And then on top of that, your data is all in the cloud, which means you get kind of follow on features for fun. A lot of people talk about analytics. So if you've got your data in the cloud, so specifically getting your database up there means you now have access to all of the cool machine learning and AI and anything that you might want to operate on your data. It's all in the cloud already, so you don't have to worry about moving your data from point A to point B.
GABI: So what is the best way to make going to the cloud easier? You mentioned DMS. Can you tell us how it work and how could achieve this task for our customers?
SHACHAR: In general, we want to make the migration as simple as possible. So I would never say that the migration and database migration is easy, right? It's always complicated. There is a decision that needs to take place.

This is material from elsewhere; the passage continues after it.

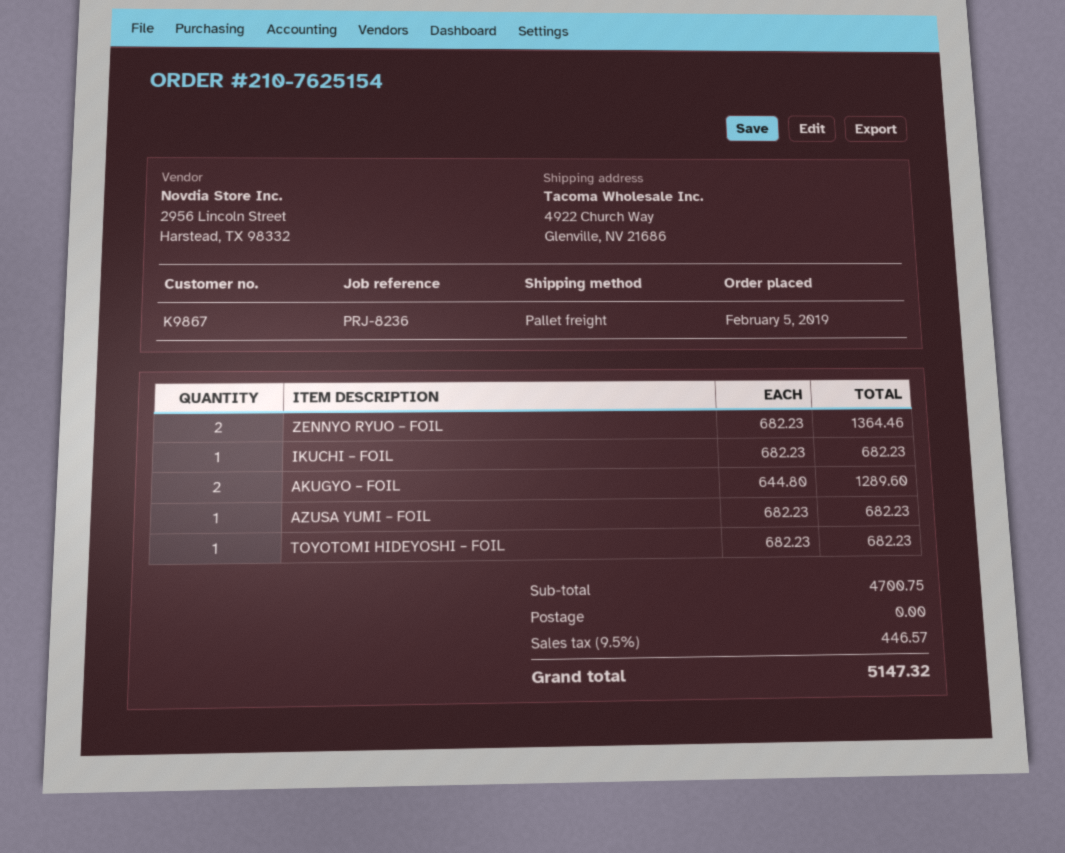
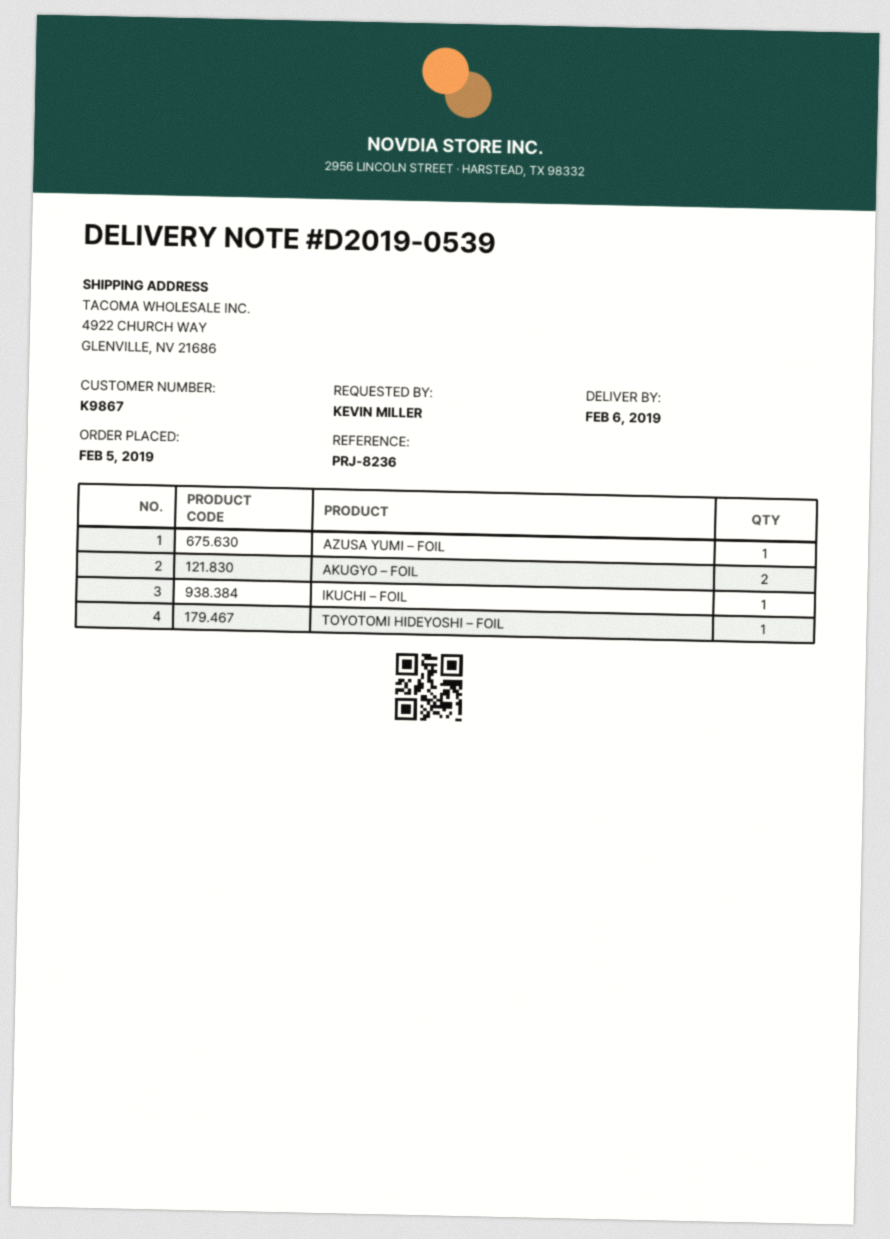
ZENNYO RYUO – FOIL: 2 -> none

And our role in the Database Migration Service is to make this as simple as possible with homogeneous migration, meaning that migrating from MySQL to MySQL, Postgres to Postgres, we want to make it as simple as possible because you don't have a lot of the phases that-- for example, if I'm migrating from, let's say, [? OAuth ?] to Postgres, I need to do.
So when you go homogeneous, we want to make it simple and we want to see that transition as fast as possible and without any disruption to a service, without any downtime, and actually without a lot of work from the customer end.
STEPHANIE: Yeah and I know that database migration, as you said, has been a challenging task, even prior to this trend of migrating to the cloud. So in your opinion, what are some of the biggest challenges? Because-- connectivity tests, along with compatibility between source and target, and also uptime for the services that are dependent on the database. So what's hard about this?
GABE: For me, networking has been kind of the wrinkle in all of this, especially with DMS. When I first sat down to play with it, I had a lot of trouble with connectivity because I kind of did the hard thing, which was I had a local database behind my myriad of firewalls and I wanted to move it up to the cloud. And getting the two to talk to each other was really the hardest part.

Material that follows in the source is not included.